Karachi: Business community, represented by multiple trade bodies, supports closer trade ties with India, but the drug sector anticipates an adverse impact on local production.
The industry has projected its position in its interaction with the government and media on several occasions over the past few months as Pakistan is believed to be inching towards awarding non-discriminatory market access (NDMA) status to India this month.
According to a presentation made by the Pakistan Pharmaceutical Manufacturers Association (PPMA), vast difference exists in the dynamics of drug sector in India and Pakistan. Pakistan’s pharma industry is worth $2 versus $40bn Indian industry and exports fetch $200m here against $20bn in India.
Due to sheer size of Indian economy/generic industry, the neighbouring country has huge economies of scale while Pakistan would be unable to compete on equal basis in Indian market.
Dr Waheed said that MNCs would shut down their plants and serve market from their facilities across the border.
Currently a lot of toll-manufacturing for MNCs is done by local medicine makers and the business will too shift to India.
After the initial dumping period in which low-cost players are driven out, prices will go up again.
Out of 700 manufacturing units, 70pc will shut down, creating unemployment, besides causing government’s revenue losses.

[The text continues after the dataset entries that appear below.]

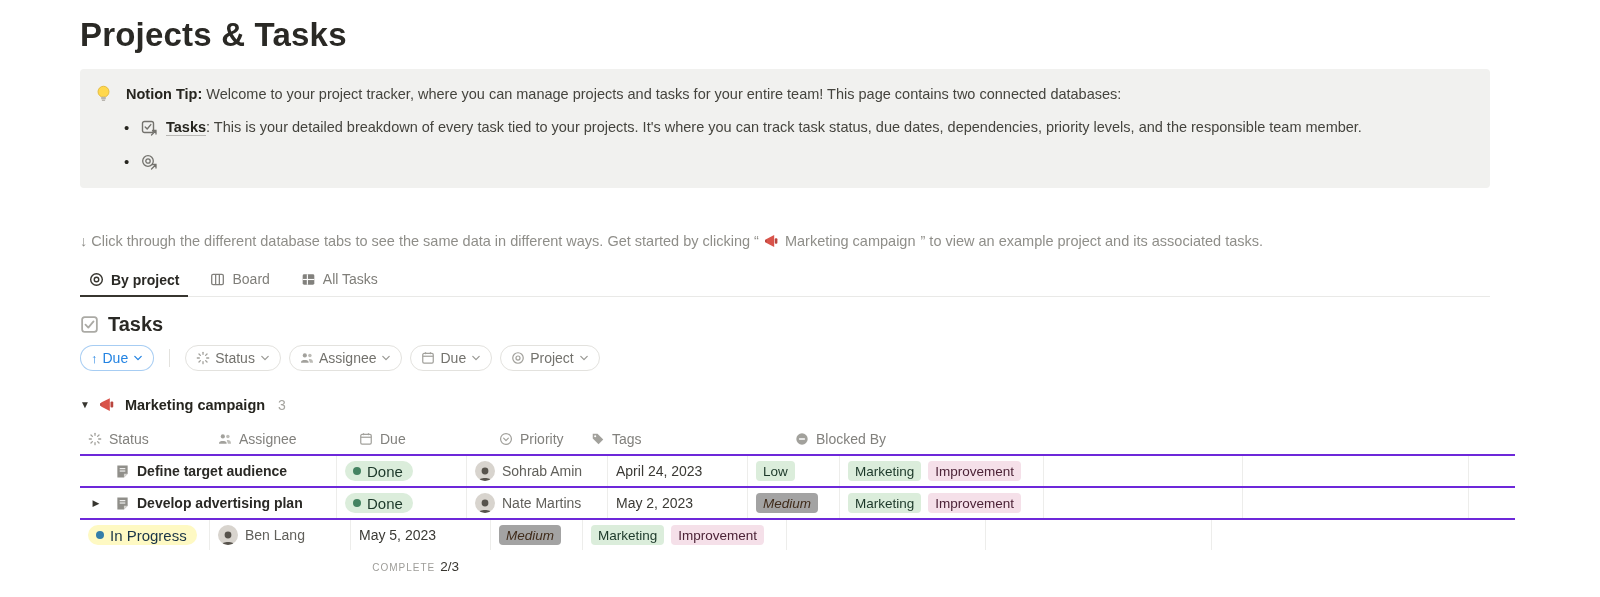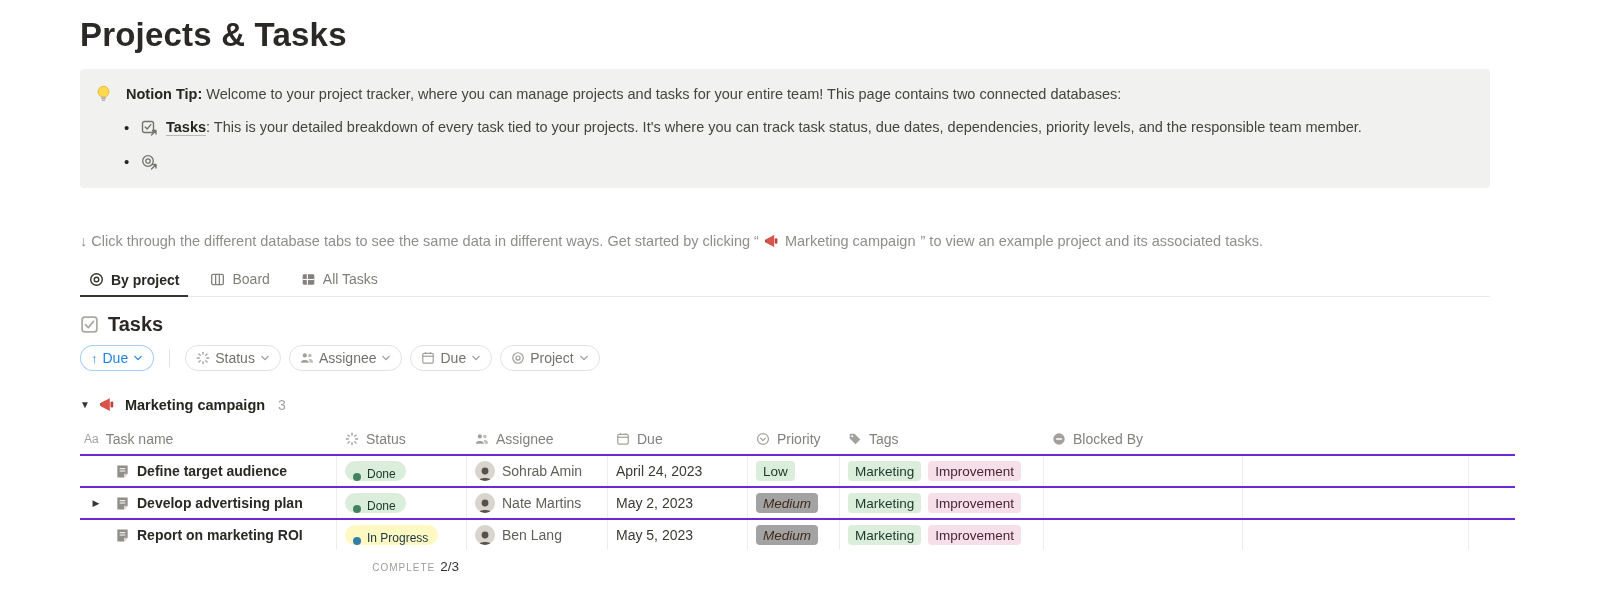--- a/index.html
+++ b/index.html
@@ -265,10 +265,6 @@
 
   <div class="table">
     <div class="thead">
-      <div class="cell c-name">
-        <span style="font-size:12px;color:#A2A19C;">Aa</span>
-        <span>Task name</span>
-      </div>
       <div class="cell c-status">
         <span>
           <svg width="14" height="14" viewBox="0 0 16 16">

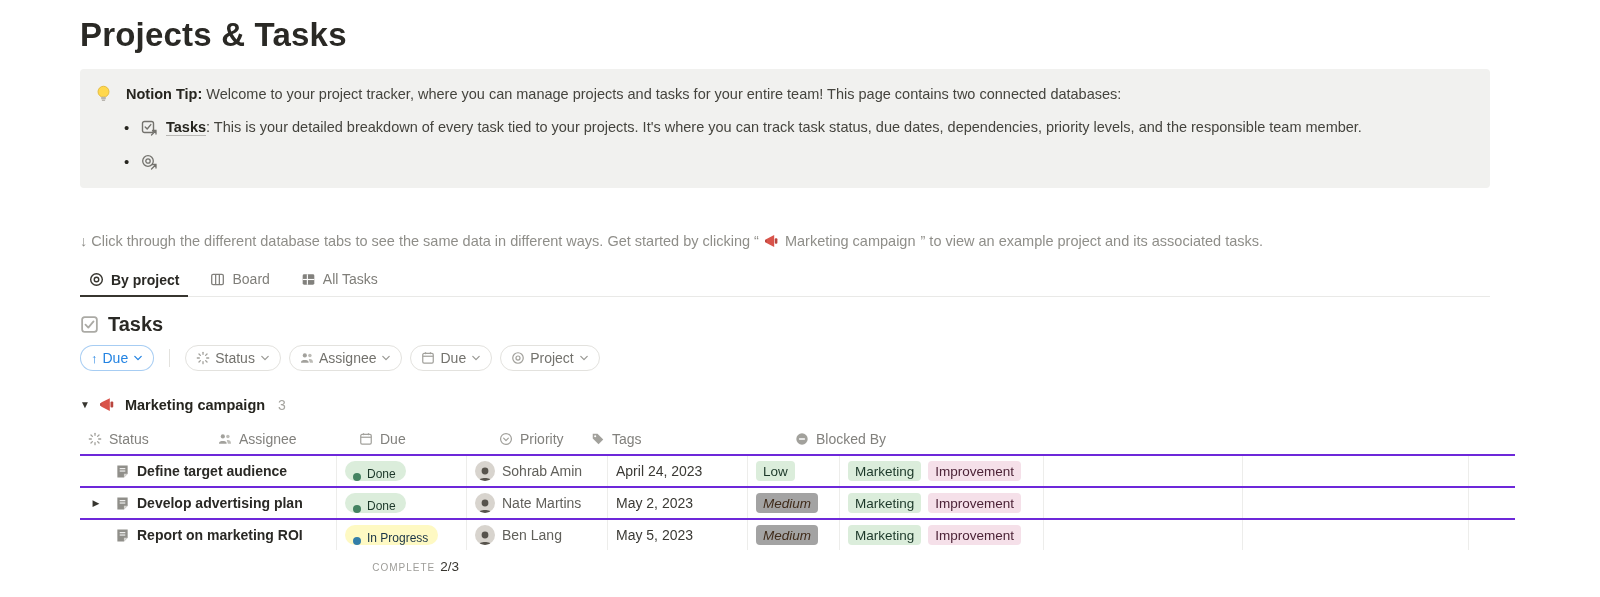--- a/index.html
+++ b/index.html
@@ -61,8 +61,8 @@
   .assignee-name { color:#61605B; }
   .due-date { color:#3B3A35; }
 
-  .status-pill { display:inline-flex; align-items:flex-end; gap:6px; height:20px; padding:0 10px 0 8px;
-    border-radius:11px; font-size:12px; cursor:pointer; }
+  .status-pill { display:inline-flex; align-items:center; gap:6px; height:20px; padding:0 10px 0 8px;
+    border-radius:11px; font-size:15px; cursor:pointer; }
   .dot { width:8px; height:8px; border-radius:50%; }
   .st-green { background:#DBEDDB; color:#1C3829; } .st-green .dot { background:#448361; }
   .st-blue { background:#fef9c3; color:#183347; } .st-blue .dot { background:#337EA9; }

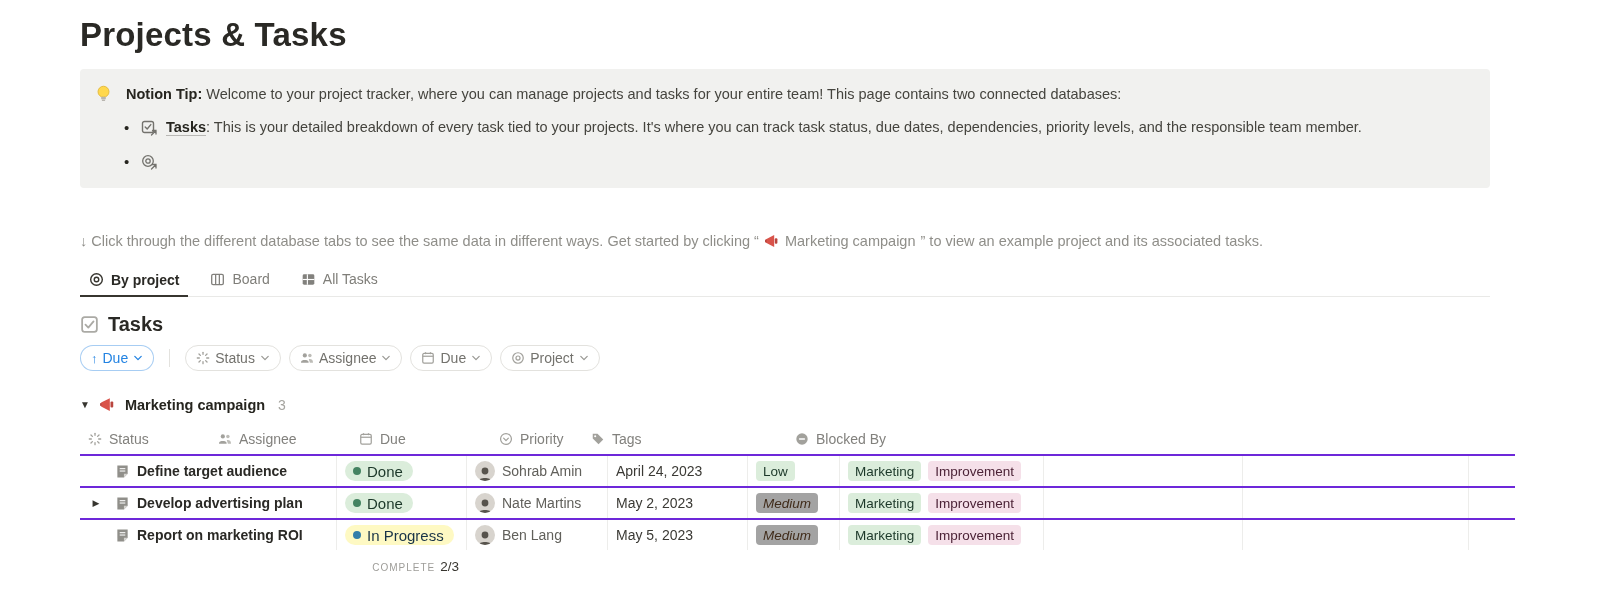--- a/index.html
+++ b/index.html
@@ -423,18 +423,6 @@
     </div>
 
     <div class="trow">
-      <div class="cell c-name">
-        <span class="row-indent"></span>
-        <span>
-          <svg width="15" height="15" viewBox="0 0 16 16">
-              <path d="M2.5 1.5 h11 v9 l-4 4 h-7 z" fill="#908F8A"></path>
-              <path d="M13.5 10.5 l-4 4 v-4 z" fill="#D6D5D2"></path>
-              <line x1="5" y1="5" x2="11" y2="5" stroke="#fff" stroke-width="1.1"></line>
-              <line x1="5" y1="7.5" x2="11" y2="7.5" stroke="#fff" stroke-width="1.1"></line>
-            </svg>
-        </span>
-        <span class="task-name">Report on marketing ROI</span>
-      </div>
       <div class="cell c-status">
         <span class="status-pill st-blue">
             <span class="dot"></span>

Some of the major obstacles in free or bilateral trade with India are existence of non-tariff barriers, trust deficit, specific visa regimes, no direct banking channels etc.

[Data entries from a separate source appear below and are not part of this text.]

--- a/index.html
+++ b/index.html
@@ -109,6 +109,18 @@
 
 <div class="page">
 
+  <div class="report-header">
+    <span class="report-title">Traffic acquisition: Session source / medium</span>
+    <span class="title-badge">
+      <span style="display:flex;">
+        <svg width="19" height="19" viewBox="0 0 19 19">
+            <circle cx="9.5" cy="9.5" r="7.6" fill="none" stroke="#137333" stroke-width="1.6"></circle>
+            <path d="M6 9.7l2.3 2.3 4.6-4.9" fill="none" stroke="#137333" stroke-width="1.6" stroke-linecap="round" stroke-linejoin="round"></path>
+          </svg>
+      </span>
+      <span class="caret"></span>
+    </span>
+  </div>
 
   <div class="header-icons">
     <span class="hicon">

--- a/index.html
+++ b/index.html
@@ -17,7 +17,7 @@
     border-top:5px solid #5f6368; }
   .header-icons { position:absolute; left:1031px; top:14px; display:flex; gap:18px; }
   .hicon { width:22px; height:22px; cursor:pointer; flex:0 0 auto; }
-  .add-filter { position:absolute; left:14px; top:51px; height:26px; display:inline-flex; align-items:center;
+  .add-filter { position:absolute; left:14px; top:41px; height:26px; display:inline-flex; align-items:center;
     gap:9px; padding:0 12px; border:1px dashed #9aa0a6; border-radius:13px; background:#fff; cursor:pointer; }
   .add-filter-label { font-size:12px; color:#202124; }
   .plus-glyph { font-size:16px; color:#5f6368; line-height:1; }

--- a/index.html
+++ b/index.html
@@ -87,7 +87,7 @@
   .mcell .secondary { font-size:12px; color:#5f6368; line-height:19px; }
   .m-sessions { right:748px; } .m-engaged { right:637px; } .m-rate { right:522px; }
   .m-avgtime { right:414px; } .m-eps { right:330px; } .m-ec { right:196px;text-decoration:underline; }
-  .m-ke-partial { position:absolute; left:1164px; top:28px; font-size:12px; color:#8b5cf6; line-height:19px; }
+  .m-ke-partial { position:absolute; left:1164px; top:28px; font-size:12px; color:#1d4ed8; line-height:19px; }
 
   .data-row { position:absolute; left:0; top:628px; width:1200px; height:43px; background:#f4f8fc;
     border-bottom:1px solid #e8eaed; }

The association called for amending Drug Registration Policy of the DRAP to allow registration of only those imported brands that are manufactured in plants approved by the registered bodies and sold freely in US, UK, EU countries, Switzerland, Japan or Australia.

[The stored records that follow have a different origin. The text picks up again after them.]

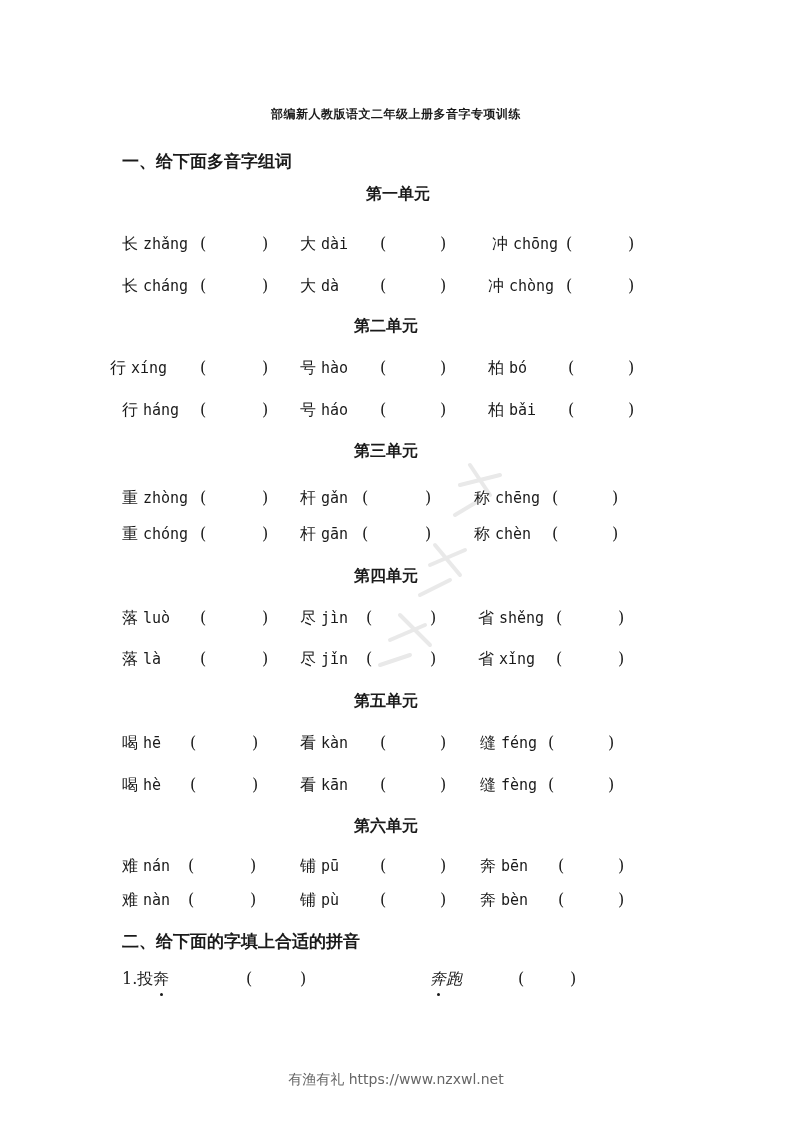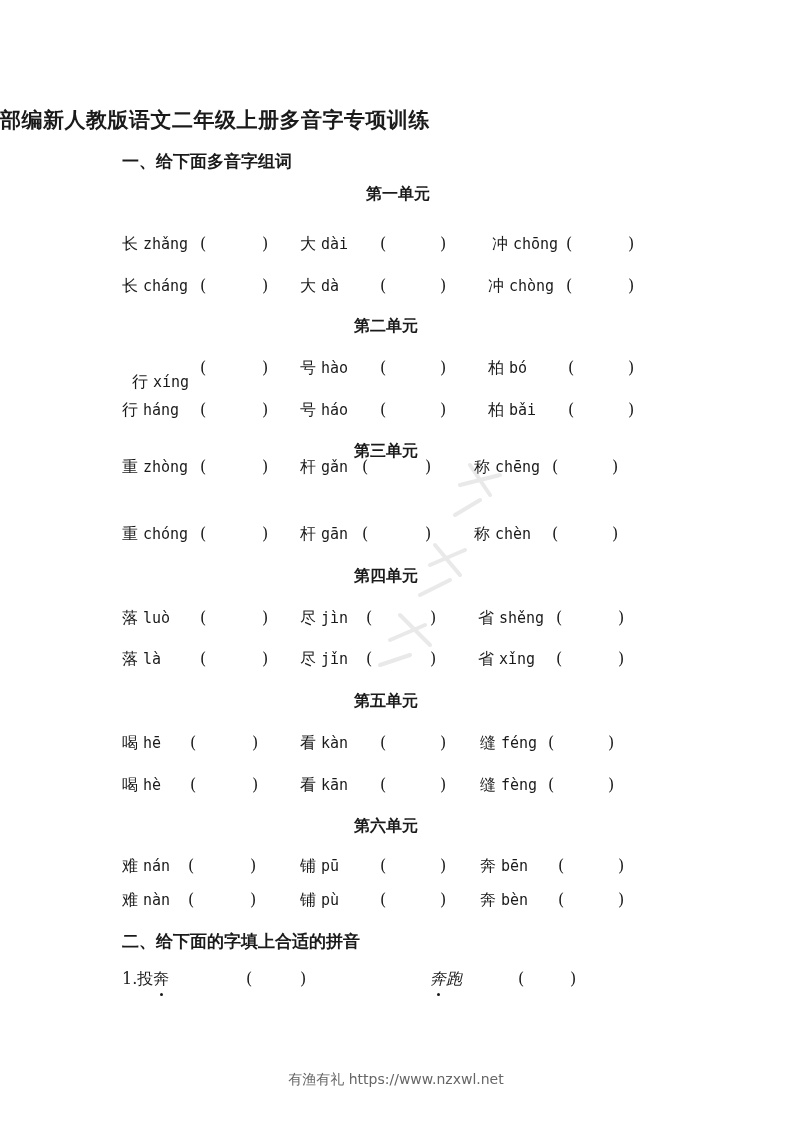--- a/index.html
+++ b/index.html
@@ -10,7 +10,7 @@
     }
     .title {
       position: absolute; left: 0; width: 792px; top: 106px;
-      text-align: left; font-size: 21px; font-weight: bold; letter-spacing: 0.5px;
+      text-align: center; font-size: 12px; font-weight: bold; letter-spacing: 0.5px;
     }
     .section {
       position: absolute; left: 122px; font-size: 17px; font-weight: bold;

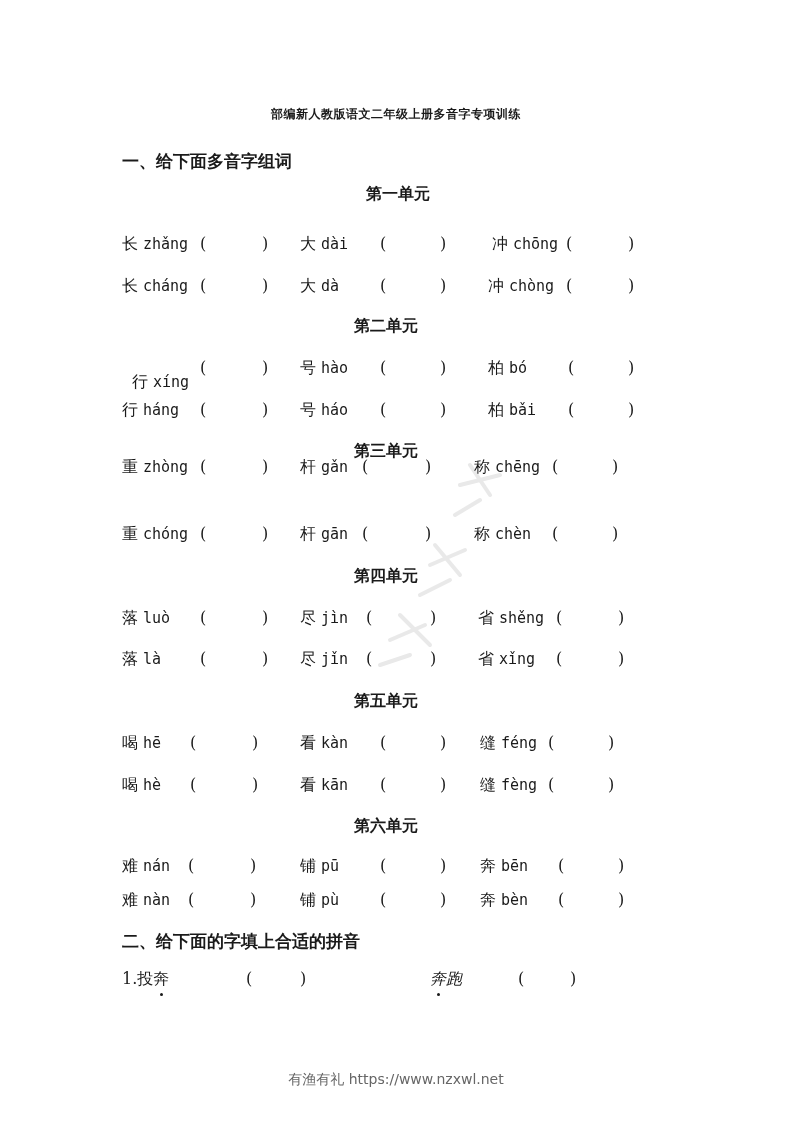--- a/index.html
+++ b/index.html
@@ -79,7 +79,7 @@
     </div>
     <div class="unit" style="top: 316px;">第二单元</div>
     <div class="row" style="top: 358px;">
-      <span class="cell" style="left: 132px; margin-top: 14px;"><span class="char">行</span><span class="pinyin">xíng</span></span>
+      <span class="cell" style="left: 110px;"><span class="char">行</span><span class="pinyin">xíng</span></span>
       <span class="paren" style="left: 200px;">(</span>
       <span class="blank" style="left: 212px; width: 46px;"></span>
       <span class="paren" style="left: 262px;">)</span>

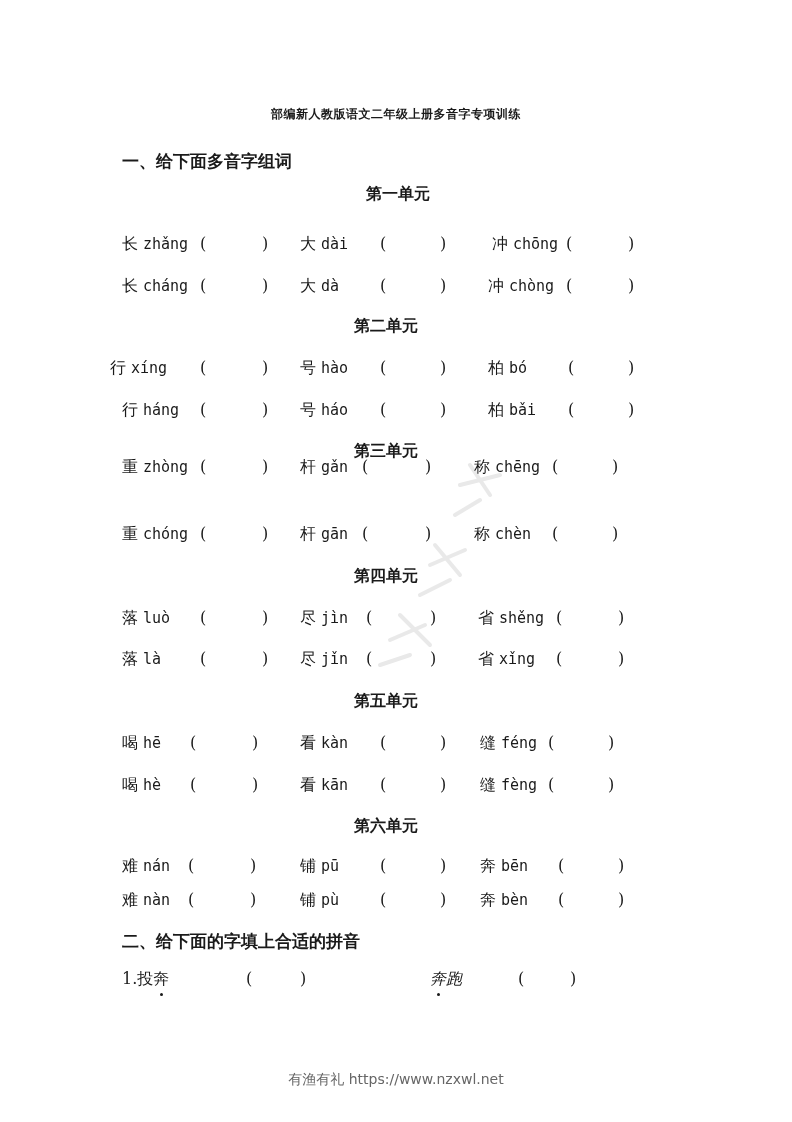--- a/index.html
+++ b/index.html
@@ -107,7 +107,7 @@
       <span class="paren" style="left: 628px;">)</span>
     </div>
     <div class="unit" style="top: 441px;">第三单元</div>
-    <div class="row" style="top: 457px;">
+    <div class="row" style="top: 488px;">
       <span class="cell" style="left: 122px;"><span class="char">重</span><span class="pinyin">zhòng</span></span>
       <span class="paren" style="left: 200px;">(</span>
       <span class="blank" style="left: 212px; width: 46px;"></span>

The government has issued a negative list of 1,209 items, including 49 pharmaceutical products that India cannot export to Pakistan.
Some of the items included in the negative list are Ibuprofen, Paracetamol, Penicillin, Ampicillin, Insulin, eye drops, ointments and vaccines for veterinary use, amongst others.
To ensure that the local pharmaceutical Industry remains competitive with imported finished pharmaceutical products, it is essential that a level-playing field be provided to the local Industry by way of a transparent and predictable regulatory structure, processes and policies.
The pharmaceutical industry in India is greatly supported by their government by way of subsidies and incentives, including SEZ status, which gives Indian industry preferential access to electricity and gas at tax-free rates.
India also employs several non-tariff barriers to imports into its market, which must be countered first and a level-playing field created before opening up the local Pakistan market to the Indian industry.